Isto pode mudar as coisas. Há anos que muita gente tenta demonstrar a centralidade dos esquemas de “planeamento fiscal agressivo” na economia e na política atual. Estudiosos e ativistas como Richard Murphy ou Naomi Fowler lutaram por divulgar os números que se crê serem os montantes ocultados todos os anos (cerca de um bilião de euros só na UE — um milhão de milhões) e descreveram os vários esquemas usados pelas empresas multinacionais para fugir aos impostos através da Áustria, da Holanda, da Irlanda e do Luxemburgo.

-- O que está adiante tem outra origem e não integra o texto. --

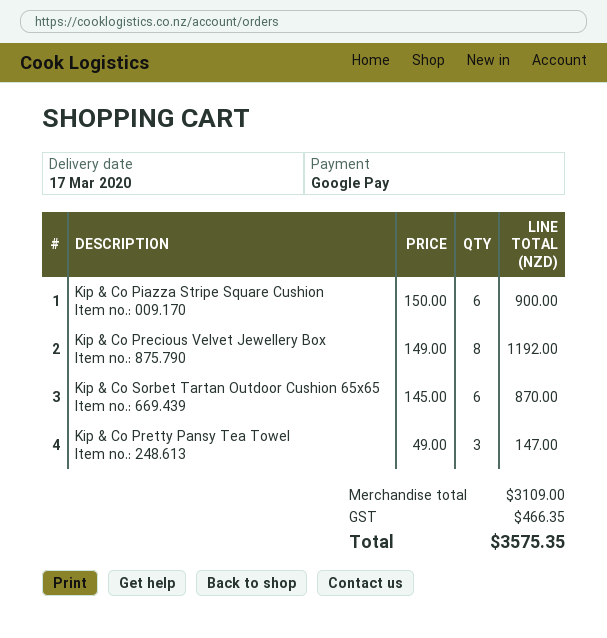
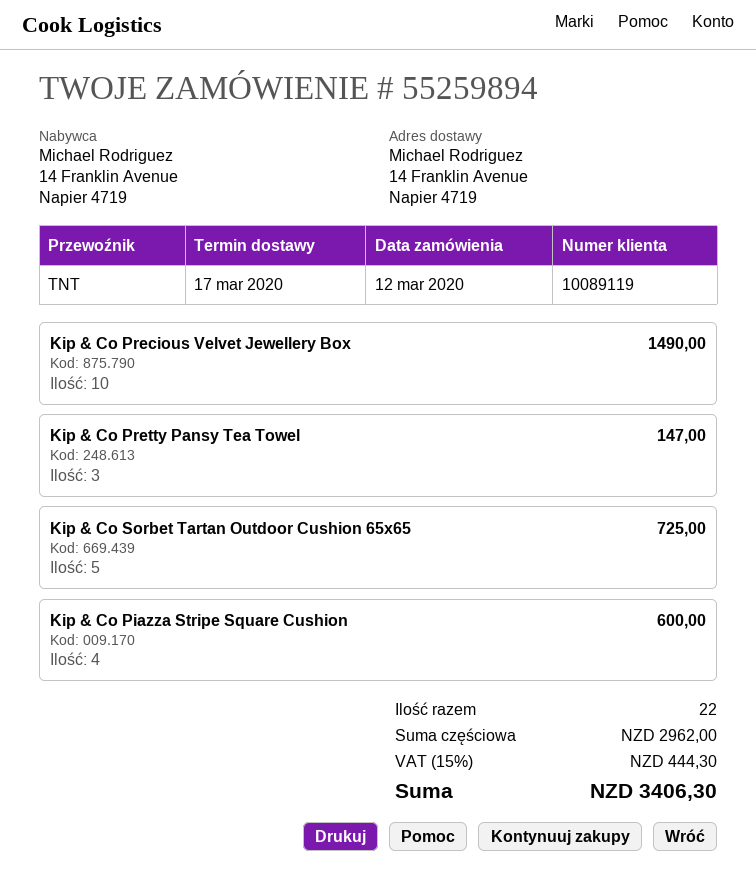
Kip & Co Piazza Stripe Square Cushion: 6 for 900.00 -> 4 for 600.00
Kip & Co Precious Velvet Jewellery Box: 8 for 1192.00 -> 10 for 1490.00
Kip & Co Sorbet Tartan Outdoor Cushion 65x65: 6 for 870.00 -> 5 for 725.00
subtotal: 3109.00 -> 2962.00
tax: 466.35 -> 444.30
total: 3575.35 -> 3406.30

O assunto era crucial e conhecido, mas não tinha caras. E agora, graças à ação de um desconhecido e ao pânico que ela infundiu no Luxemburgo, pode passar a ter.

Confesso que estou ambivalente em relação a isto. Se for revelada a identidade do delator, o pobre coitado verá desencadeada contra si a raiva das multinacionais mais poderosas em todos os setores, além do sistema legal de um país que depende destes esquemas. O meu desejo é que ele esteja escondido e seguro.

Mas se a sua identidade for revelada, centenas de milhões de europeus terão a quem agradecer por ter exposto o roubo organizado dos nossos recursos, num momento em que nos dizem que teremos de perder as conquistas sociais e democráticas das últimas gerações “porque não há dinheiro”.

Mas há dinheiro, muito dinheiro, por aí. Mais do que suficiente para recuperar as nossas economias e manter o essencial do estado social. E esse dinheiro é nosso, usado em transações quotidianas nos nossos países, mas em que as multinacionais têm facilidade em declarar como se tivessem sido realizadas nos países onde pouquíssimo imposto se paga, ao abrigo de acordos especiais e secretos. A sociedade não ficou menos rica nem mais estúpida, e está perfeitamente capaz de se prover a si desde que não haja quem açambarque a maior parte dos recursos.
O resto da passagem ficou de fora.